▶ _The task_: Out of the records below, copy all lines in which the word "center" occurs.

▶ _Provided material_:
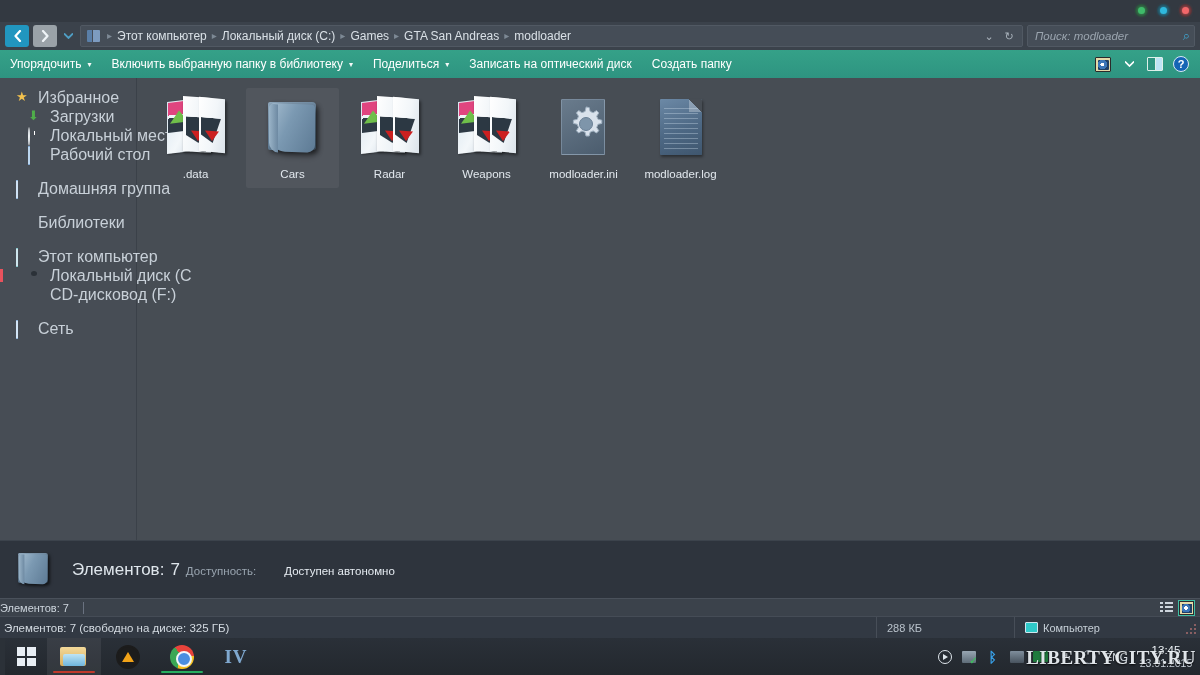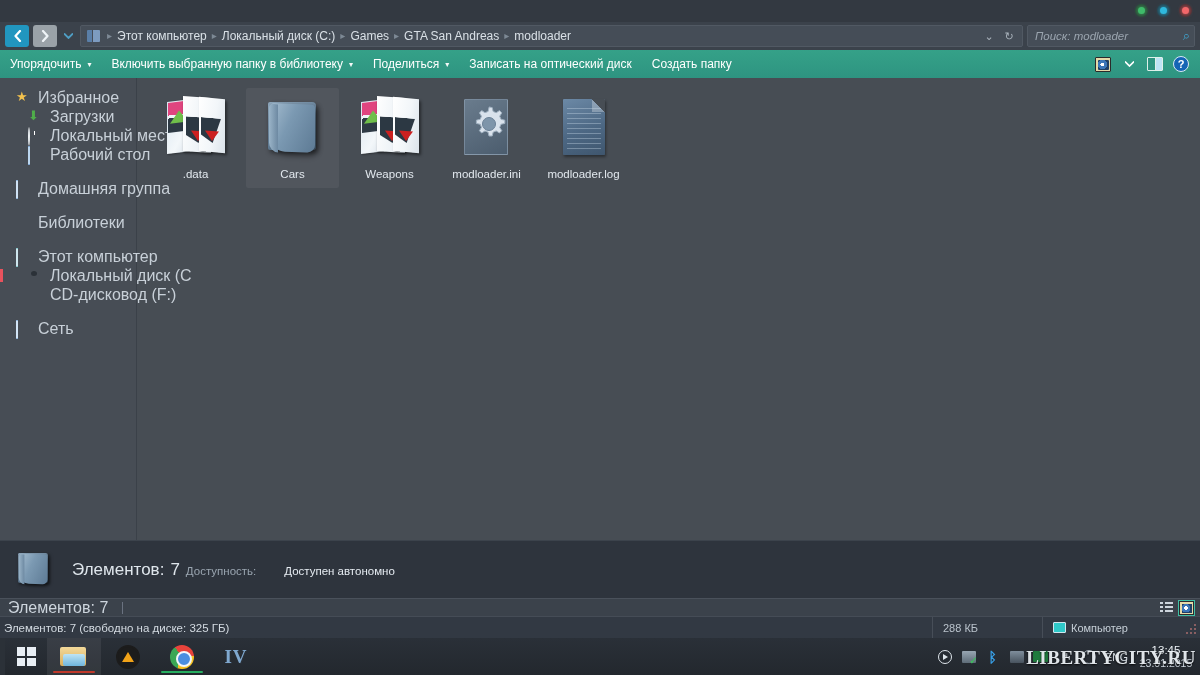--- a/index.html
+++ b/index.html
@@ -355,21 +355,21 @@
   .details .k { color: #dfe6ec; font-size: 17px; }
   .details .dim { color: #9aa5b0; font-size: 11.5px; }
   .details .v { color: #e6ecf2; font-size: 11.5px; margin-left: 22px; }
 
   
   .statusbar1 {
     position: absolute; left: 0; top: 598px; width: 1200px; height: 18px;
     background: #3b424b; border-top: 1px solid #4a515b;
     display: flex; align-items: center;
   }
-  .statusbar1 .s1txt { color: #cdd5dd; font-size: 16px; padding-left: 8px; }
+  .statusbar1 .s1txt { color: #cdd5dd; font-size: 11px; }
   .statusbar1 .divider {
     width: 1px; height: 12px; background: #6a7280; margin-left: 14px;
   }
   .sb1-right { margin-left: auto; display: flex; align-items: center; gap: 6px; padding-right: 6px; }
   .listico { width: 13px; height: 11px; position: relative; }
   .listico i {
     position: absolute; left: 0; width: 3px; height: 2px; background: #cdd5dd;
   }
   .listico b {
     position: absolute; left: 5px; width: 8px; height: 2px; background: #cdd5dd; display: block;
@@ -384,21 +384,21 @@
     background: radial-gradient(circle at 40% 45%, #fff 0 22%, #3b76b8 23% 55%, #1f3f66 56% 100%);
   }
 
   .statusbar2 {
     position: absolute; left: 0; top: 616px; width: 1200px; height: 22px;
     background: #323943; border-top: 1px solid #454c56;
     display: flex; align-items: center;
   }
   .statusbar2 .s2txt { color: #d4dbe2; font-size: 11.5px; padding-left: 4px; }
   .s2-cell {
-    margin-left: auto; display: flex; align-items: center;
+    margin-left: auto; display: flex; align-items: center; gap: 28px;
   }
   .s2-size {
     color: #b9c2cb; font-size: 11px; width: 110px;
     border-left: 1px solid #474e58; padding-left: 10px; height: 22px; line-height: 22px;
   }
   .s2-comp {
     color: #c6cfd7; font-size: 11px; width: 140px;
     border-left: 1px solid #474e58; padding-left: 10px; height: 22px;
     display: flex; align-items: center; gap: 5px;
   }
@@ -690,37 +690,54 @@
         <div class="file-ico">
           <div class="f-plain">
               <div class="bk"></div>
               <div class="fr"></div>
               <div class="spine"></div>
             </div>
         </div>
         <div class="file-name">Cars</div>
       </div>
 
-
-
       <div class="file-tile">
         <div class="file-ico">
           <div class="f-tex">
             <div class="back"></div>
               <div class="art"></div>
             <div class="mid">
                 <div class="blk"></div>
                 <div class="red"></div>
               </div>
             <div class="front">
                 <div class="blk"></div>
                 <div class="red"></div>
               </div>
           </div>
         </div>
+        <div class="file-name">Radar</div>
+      </div>
+
+
+      <div class="file-tile">
+        <div class="file-ico">
+          <div class="f-tex">
+            <div class="back"></div>
+              <div class="art"></div>
+            <div class="mid">
+                <div class="blk"></div>
+                <div class="red"></div>
+              </div>
+            <div class="front">
+                <div class="blk"></div>
+                <div class="red"></div>
+              </div>
+          </div>
+        </div>
         <div class="file-name">Weapons</div>
       </div>
 
       <div class="file-tile">
         <div class="file-ico">
           <div class="f-ini">
             <div class="page"></div>
             <div class="gear">
               <svg width="40" height="40" viewBox="0 0 40 40">
                 <path d="M20 3 l3.2 .6 .9 3.8 3.1 1.3 3.3-2.1 2.3 2.3 -2.1 3.3 1.3 3.1 3.8 .9 0 3.2 -3.8 .9 -1.3 3.1 2.1 3.3 -2.3 2.3 -3.3-2.1 -3.1 1.3 -.9 3.8 -3.2 0 -.9-3.8 -3.1-1.3 -3.3 2.1 -2.3-2.3 2.1-3.3 -1.3-3.1 -3.8-.9 0-3.2 3.8-.9 1.3-3.1 -2.1-3.3 2.3-2.3 3.3 2.1 3.1-1.3 .9-3.8z" fill="#d9e2ec" stroke="#9fb0c0" stroke-width="1"></path>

▶ _Result of the exercise_:
     display: flex; align-items: center;
   .sb1-right { margin-left: auto; display: flex; align-items: center; gap: 6px; padding-right: 6px; }
     display: flex; align-items: center;
-    margin-left: auto; display: flex; align-items: center;
+    margin-left: auto; display: flex; align-items: center; gap: 28px;
     display: flex; align-items: center; gap: 5px;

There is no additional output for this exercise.